Tools Riley Goodside has publicly discussed or demonstrated using. Curated by Magpie's editorial team from podcasts, posts, and public stacks.
About
Riley Goodside is Scale AI's first prompt engineer and the de facto public personality for prompt engineering. He posts adversarial-prompt experiments, jailbreak demonstrations, and rigorous side-by-side model comparisons across X.
ChatGPT is the central subject of Goodside's prompt-engineering experiments. He's been documenting GPT prompt patterns publicly since 2022, including the famous Justin Bieber Super Bowl chain-of-thought example that surfaced reasoning failures and the prompts that fix them.
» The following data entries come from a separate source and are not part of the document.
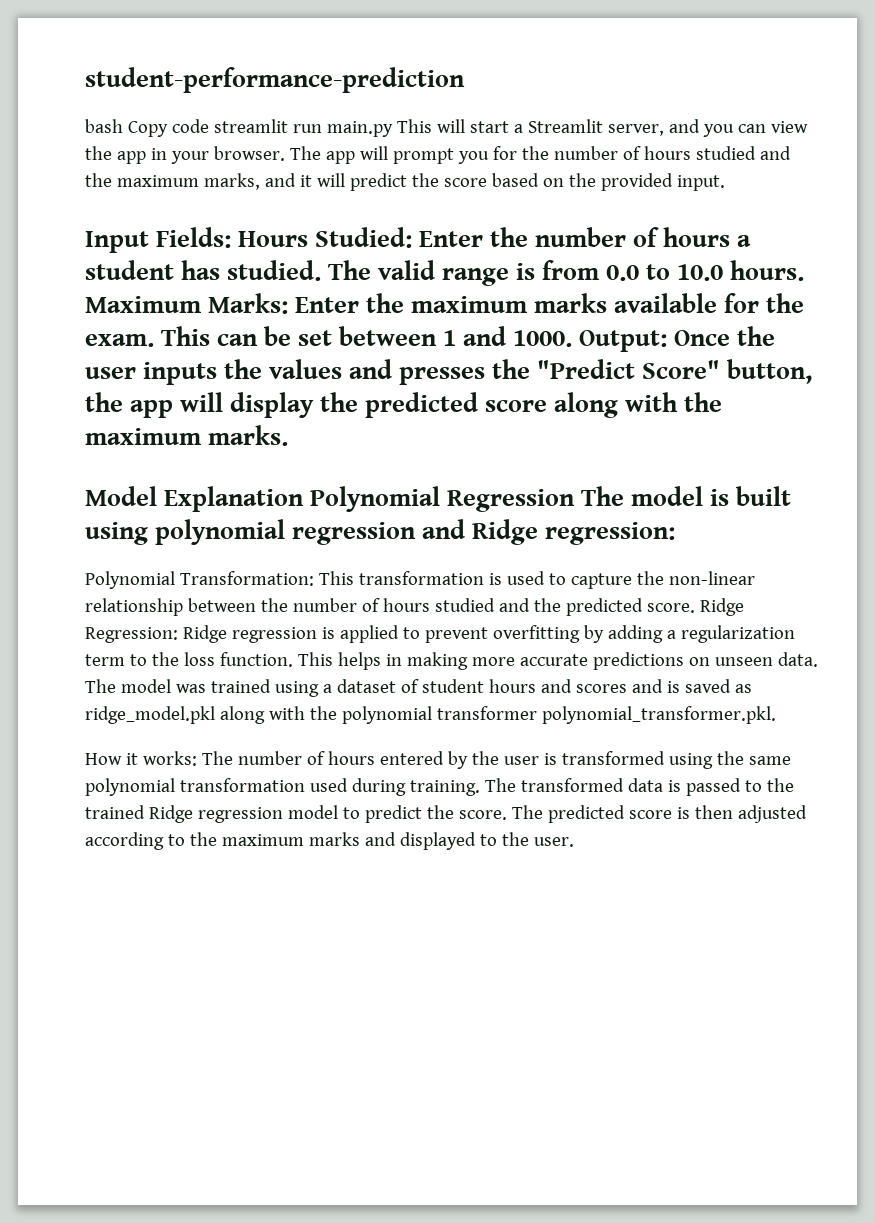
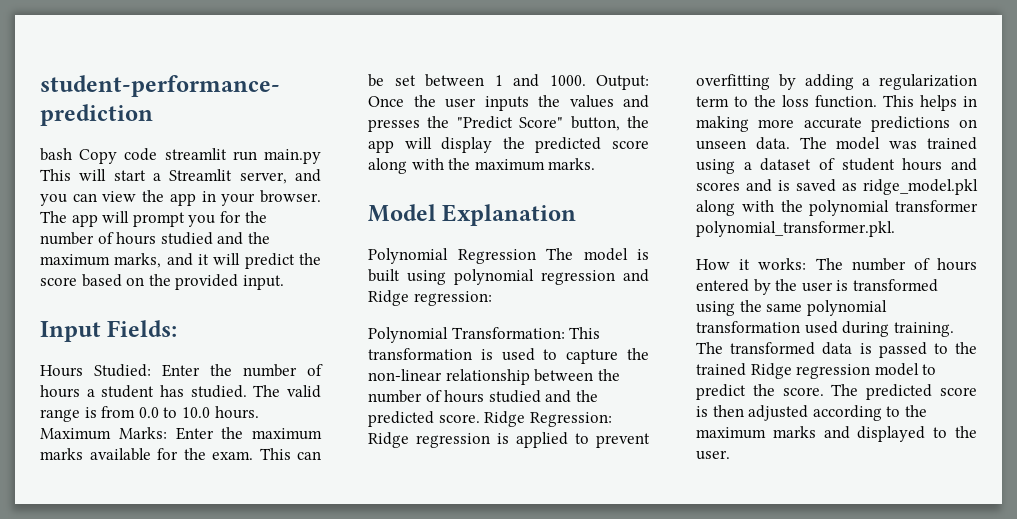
- Input Fields: Hours Studied: Enter the number of hours a student has studied.
+ Input Fields:
+ Hours Studied: Enter the number of hours a student has studied.
- Model Explanation Polynomial Regression The model is built using polynomial regression and Ridge regression:
+ Model Explanation
+ Polynomial Regression The model is built using polynomial regression and Ridge regression:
He frames prompt engineering as 'an expressive, mind-bending way to specify tasks to a machine that clarifies your own thinking', and his X feed is one of the most-cited sources for prompt-craft on ChatGPT.
Prompt engineering is an expressive, mind-bending way to specify tasks to a machine that clarifies your own thinking, and *also* a sarcastic pejorative for keyword tricks best left to an optimization algorithm.
Goodside frequently benchmarks Claude against ChatGPT in his prompt experiments and co-authored a Scale AI blog post comparing Anthropic's Claude to OpenAI's ChatGPT in early 2023. He posts side-by-side outputs and behavioural notes that influence how prompt engineers think about model selection on tasks ranging from reasoning to creative writing.
Goodside tests prompt patterns and adversarial inputs against Gemini and reports the behavioural differences on X. He treats Gemini as one of the canonical frontier models worth probing, with particular attention to where Google's safety tuning produces different failure modes than OpenAI or Anthropic.